SGR 0526−66

Observation data Epoch J2000.0 Equinox ICRS
- Constellation: Dorado
- Right ascension: 05^{h} 26^{m} 00.7^{s}
- Declination: −66° 04′ 35″
- Apparent magnitude (V): 24.0

Characteristics
- Spectral type: M

Astrometry
- Distance: 165,000^{[citation needed]} ly
- Other designations: PSR B0526−66

Database references
- SIMBAD: data

= SGR 0526−66 =

Star in the constellation Dorado

SGR 0526−66 (also known as PSR B0565−66) is a soft gamma repeater (SGR), located in the supernova remnant LMC N49, in the Large Magellanic Cloud. It was the first soft gamma repeater discovered, and as of 2015, the only known located outside our galaxy.

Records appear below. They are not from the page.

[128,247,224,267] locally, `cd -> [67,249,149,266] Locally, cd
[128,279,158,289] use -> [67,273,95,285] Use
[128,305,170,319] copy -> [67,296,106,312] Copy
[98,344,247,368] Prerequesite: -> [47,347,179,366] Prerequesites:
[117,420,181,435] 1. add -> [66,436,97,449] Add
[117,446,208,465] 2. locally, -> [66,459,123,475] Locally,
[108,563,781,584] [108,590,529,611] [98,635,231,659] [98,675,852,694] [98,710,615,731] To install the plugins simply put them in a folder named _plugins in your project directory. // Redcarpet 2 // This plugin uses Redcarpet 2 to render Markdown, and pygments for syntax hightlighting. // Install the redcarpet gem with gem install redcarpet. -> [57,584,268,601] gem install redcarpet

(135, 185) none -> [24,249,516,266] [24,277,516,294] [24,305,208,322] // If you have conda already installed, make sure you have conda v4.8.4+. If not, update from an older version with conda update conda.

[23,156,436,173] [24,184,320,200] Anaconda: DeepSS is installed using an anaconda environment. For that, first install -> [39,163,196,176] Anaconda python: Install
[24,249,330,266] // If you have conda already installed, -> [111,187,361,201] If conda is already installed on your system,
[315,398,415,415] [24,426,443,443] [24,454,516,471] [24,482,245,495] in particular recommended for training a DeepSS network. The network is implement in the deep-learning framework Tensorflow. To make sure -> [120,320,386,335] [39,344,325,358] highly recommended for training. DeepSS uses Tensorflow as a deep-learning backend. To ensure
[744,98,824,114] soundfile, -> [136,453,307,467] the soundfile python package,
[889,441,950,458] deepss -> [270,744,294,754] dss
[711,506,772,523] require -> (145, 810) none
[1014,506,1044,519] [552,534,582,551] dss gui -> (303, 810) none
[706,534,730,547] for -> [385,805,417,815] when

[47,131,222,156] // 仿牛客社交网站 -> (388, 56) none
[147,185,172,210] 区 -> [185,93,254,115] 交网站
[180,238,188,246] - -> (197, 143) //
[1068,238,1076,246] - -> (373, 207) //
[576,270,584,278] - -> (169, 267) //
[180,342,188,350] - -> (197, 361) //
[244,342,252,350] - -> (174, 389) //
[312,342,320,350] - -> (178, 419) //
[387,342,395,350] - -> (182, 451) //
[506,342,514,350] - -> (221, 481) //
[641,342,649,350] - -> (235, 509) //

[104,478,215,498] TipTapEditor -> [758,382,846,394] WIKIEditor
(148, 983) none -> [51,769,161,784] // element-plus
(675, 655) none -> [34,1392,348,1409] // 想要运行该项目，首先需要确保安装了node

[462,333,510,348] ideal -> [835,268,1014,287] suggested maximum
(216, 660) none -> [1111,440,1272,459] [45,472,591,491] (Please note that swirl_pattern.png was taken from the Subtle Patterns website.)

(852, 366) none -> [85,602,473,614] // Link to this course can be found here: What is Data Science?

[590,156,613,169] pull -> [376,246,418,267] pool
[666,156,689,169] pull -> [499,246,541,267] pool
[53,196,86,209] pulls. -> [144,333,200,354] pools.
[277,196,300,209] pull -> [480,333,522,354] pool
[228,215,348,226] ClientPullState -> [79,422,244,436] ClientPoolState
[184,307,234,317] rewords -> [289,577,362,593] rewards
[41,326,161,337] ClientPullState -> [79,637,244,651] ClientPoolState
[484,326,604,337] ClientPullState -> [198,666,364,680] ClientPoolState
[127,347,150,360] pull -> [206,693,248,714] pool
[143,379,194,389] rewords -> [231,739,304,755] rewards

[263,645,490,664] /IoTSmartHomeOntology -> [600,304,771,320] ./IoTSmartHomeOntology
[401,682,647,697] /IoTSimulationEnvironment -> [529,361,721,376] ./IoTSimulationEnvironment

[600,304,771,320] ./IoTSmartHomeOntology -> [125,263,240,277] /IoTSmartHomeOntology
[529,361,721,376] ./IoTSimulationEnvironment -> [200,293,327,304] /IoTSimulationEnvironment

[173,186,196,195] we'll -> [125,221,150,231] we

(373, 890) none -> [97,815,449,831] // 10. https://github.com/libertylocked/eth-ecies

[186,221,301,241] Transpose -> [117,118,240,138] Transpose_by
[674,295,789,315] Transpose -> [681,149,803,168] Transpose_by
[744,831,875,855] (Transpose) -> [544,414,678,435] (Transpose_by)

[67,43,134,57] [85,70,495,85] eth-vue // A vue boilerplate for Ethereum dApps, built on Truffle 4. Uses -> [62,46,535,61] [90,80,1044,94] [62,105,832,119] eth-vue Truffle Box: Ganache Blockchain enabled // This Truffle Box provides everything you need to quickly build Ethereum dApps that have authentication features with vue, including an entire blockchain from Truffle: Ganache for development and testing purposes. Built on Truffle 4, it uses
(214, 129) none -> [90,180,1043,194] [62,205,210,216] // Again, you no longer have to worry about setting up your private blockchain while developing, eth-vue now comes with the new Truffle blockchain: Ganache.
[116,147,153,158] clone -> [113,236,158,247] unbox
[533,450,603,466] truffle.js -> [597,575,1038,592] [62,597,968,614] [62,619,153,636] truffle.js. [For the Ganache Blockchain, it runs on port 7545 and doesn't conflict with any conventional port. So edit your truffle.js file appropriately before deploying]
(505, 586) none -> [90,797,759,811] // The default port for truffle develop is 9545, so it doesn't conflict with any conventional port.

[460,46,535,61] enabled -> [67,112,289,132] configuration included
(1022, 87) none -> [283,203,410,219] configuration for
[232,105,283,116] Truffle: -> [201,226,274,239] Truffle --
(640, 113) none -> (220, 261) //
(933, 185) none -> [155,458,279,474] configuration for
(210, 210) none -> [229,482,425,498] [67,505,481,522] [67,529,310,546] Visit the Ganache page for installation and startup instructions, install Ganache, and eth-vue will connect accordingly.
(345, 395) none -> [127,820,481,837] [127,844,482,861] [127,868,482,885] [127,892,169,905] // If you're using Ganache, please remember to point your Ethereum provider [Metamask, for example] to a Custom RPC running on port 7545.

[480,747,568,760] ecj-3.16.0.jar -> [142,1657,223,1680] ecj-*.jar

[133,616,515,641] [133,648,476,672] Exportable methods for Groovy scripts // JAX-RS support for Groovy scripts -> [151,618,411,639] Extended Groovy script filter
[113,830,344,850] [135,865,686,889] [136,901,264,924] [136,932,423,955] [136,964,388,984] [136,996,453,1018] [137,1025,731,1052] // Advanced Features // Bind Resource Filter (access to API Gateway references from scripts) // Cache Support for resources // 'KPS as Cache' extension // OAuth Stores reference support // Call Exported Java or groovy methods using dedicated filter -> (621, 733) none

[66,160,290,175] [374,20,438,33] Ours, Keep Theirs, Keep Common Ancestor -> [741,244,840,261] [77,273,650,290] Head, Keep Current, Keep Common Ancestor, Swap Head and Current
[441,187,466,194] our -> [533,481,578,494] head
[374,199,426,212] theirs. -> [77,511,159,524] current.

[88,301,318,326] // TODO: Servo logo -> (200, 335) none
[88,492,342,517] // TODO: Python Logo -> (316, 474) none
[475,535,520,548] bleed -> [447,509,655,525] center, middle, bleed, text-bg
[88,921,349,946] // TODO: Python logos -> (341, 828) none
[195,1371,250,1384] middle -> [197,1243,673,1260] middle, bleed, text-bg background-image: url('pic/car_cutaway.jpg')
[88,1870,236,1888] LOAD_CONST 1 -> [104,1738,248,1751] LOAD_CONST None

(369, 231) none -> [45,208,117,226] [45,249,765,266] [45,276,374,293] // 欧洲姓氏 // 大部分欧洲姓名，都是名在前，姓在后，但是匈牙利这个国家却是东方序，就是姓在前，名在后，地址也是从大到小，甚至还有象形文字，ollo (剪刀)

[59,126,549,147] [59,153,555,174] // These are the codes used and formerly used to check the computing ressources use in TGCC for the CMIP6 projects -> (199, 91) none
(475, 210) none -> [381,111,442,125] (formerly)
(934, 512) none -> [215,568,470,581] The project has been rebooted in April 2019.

First detected in March 1979, it was located by using the measurement of the arrival time differences of the signal by the set of artificial satellites equipped with gamma ray detectors. It is not certain that the explosion that gave birth to SGR 0525-66 is also the one that produced the remnant N49.

==Discovery==
On March 5, 1979, two Soviet spacecraft that were then drifting through the Solar System were hit by a blast of gamma radiation at 15:51 UTC. This contact raised the radiation readings on both the probes from a normal 100 counts per second to over 200,000 counts a second, in only a fraction of a millisecond.

This burst of gamma rays quickly continued to spread. Eleven seconds later, Helios 2, a NASA probe, which was in orbit around the Sun, was saturated by the blast of radiation. It soon hit Venus, and the Pioneer Venus Orbiter's detectors were overcome by the wave. Seconds later, Earth received the wave of radiation, where the powerful output of gamma rays inundated the detectors of three U.S. Department of Defense Vela satellites, the Soviet Prognoz 7 satellite, and the Einstein Observatory. Just before the wave exited the Solar System, the blast also hit the International Sun–Earth Explorer. This extremely powerful blast of gamma radiation constituted the strongest wave of extra-solar gamma rays ever detected; it was over 100 times more intense than any known previous extra-solar burst. Because gamma rays travel at the speed of light and the time of the pulse was recorded by several distant spacecraft as well as on Earth, the source of the gamma radiation could be calculated to an accuracy of about 2 arcseconds. The direction of the source corresponded with the remnants of a star that had gone supernova around 3000 B.C.E. The event was named GRB 790305b, the first observed SGR megaflare.